= Ernst Heinrich Georg Ule =

German botanist and plant collector

Ernst Heinrich Georg Ule (12 March 1854 - 15 July 1915) was a German botanist and plant collector.

==Biography==
He was born on 12 March 1854 in Halle an der Saale to science writer Otto Eduard Vincenz Ule (1820–1876). His brother was geographer Wilhelm Ule (1861–1940).

Originally trained as a gardener, and worked at the botanical gardens in Halle and Berlin.
He then emigrated to Brazil in 1883, where he worked as a private tutor and botanical collector. Subsequently, he served as a naturalista viajante (traveling naturalist) at the National Museum in Rio de Janeiro, where he was appointed sub-director (1895), and later director, of the museum's botanical department. His series Herbarium Brasiliense with a lot of numbered specimens is now widely distributed in major herbaria worldwide.

From 1900 to 1903 he was engaged in botanical research in the Amazonas region of Brazil, during which time, he also conducted botanical investigations in neighbouring areas. In 1905, he issued three exsiccatae distributing bryophyte and fungi specimens from Brazil.

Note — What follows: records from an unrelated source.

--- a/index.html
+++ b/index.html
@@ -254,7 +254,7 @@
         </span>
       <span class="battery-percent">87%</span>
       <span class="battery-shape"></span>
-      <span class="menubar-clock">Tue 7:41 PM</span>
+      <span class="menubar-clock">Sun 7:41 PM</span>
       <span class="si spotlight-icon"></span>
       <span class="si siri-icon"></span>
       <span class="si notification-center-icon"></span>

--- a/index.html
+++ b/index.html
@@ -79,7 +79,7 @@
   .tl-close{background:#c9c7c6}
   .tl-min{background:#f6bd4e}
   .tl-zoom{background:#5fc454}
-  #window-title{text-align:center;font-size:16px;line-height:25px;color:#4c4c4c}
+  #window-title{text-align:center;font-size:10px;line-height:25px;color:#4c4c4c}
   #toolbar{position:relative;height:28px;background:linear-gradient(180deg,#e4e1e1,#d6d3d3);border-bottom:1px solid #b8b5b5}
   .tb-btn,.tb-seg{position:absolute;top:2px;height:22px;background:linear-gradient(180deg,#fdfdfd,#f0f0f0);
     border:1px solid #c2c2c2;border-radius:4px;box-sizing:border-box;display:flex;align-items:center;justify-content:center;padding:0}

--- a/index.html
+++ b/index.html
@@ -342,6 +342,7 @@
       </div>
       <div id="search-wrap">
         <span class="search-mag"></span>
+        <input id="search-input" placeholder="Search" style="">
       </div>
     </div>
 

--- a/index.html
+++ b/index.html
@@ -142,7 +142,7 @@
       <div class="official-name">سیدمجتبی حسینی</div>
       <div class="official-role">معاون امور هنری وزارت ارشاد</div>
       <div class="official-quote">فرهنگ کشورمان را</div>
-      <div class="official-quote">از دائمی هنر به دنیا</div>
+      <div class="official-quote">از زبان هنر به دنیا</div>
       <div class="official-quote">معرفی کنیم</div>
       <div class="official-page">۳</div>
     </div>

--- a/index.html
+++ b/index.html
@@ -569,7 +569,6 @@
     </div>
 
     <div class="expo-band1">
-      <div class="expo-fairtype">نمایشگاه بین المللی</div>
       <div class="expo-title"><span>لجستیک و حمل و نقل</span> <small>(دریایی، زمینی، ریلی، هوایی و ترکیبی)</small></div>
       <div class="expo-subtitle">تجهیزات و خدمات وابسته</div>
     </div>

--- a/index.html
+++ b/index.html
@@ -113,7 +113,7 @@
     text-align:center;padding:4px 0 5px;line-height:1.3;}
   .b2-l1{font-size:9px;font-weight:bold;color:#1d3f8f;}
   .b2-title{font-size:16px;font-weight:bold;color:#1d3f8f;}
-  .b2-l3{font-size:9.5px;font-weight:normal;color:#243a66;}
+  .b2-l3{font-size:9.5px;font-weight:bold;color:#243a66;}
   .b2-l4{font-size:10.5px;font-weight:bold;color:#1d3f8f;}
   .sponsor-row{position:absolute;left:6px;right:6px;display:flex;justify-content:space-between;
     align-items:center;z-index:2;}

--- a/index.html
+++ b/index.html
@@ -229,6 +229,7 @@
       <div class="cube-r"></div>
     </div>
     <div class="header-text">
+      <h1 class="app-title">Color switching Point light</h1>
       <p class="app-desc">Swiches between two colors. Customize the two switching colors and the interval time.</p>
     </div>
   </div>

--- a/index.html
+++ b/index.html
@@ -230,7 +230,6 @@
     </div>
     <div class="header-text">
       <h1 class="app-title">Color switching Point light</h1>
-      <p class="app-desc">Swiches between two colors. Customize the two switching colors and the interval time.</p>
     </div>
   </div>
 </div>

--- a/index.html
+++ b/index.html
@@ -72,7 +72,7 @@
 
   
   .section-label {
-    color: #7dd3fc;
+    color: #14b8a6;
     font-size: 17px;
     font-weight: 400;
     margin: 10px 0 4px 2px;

After his return to Germany, he worked as a scientific assistant at the Berlin-Dahlem Botanical Garden and Museum (1913–14).

He died on 15 July 1915.

==Legacy==
Ule has several botanical genera named in his honor, such as:
- Uleanthus, named by Hermann Harms in 1905, family Fabaceae
- Ulearum, named by Adolf Engler in 1905, family Araceae
- Uleiella, named by J.Schröt. in 1894, fungi in family Uleiellaceae
- Uleiorchis, named by Frederico Carlos Hoehne in 1944, family Orchidaceae
- Uleobryum, named by Broth. in 1906, moss in family Pottiaceae
- Uleodendron, named by Stephan Rauschert in 1982, family Moraceae
- Uleodothis, named by Theiss. & Syd. in 1915, fungi in family Venturiaceae
- Uleophytum, named by Georg Hieronymus in 1907, family Asteraceae
- Uleomyces, named by Henn. in 1895, fungi in family Cookellaceae
- Uleomycina, named by Petr. in 1954, fungi in family Elsinoaceae
- Uleothyrium, named by Petr. in 1929, fungi in family Asterinaceae

== Selected writings ==
- Kautschukgewinnung und Kautschukhandel am Amazonenstrome, 1906 - Rubber production and trade in the Amazon.
- Das Innere von Nordost-Brasilien, 1908 - The interior of northeast Brazil.
- Kautshukgewinnung und Kautschukhandel in Bahia, 1908 - Rubber production and trade in Bahia.
- Biologische Beobachtungen im Amazonasgebiet, 1915 - Biological observations in the Amazon.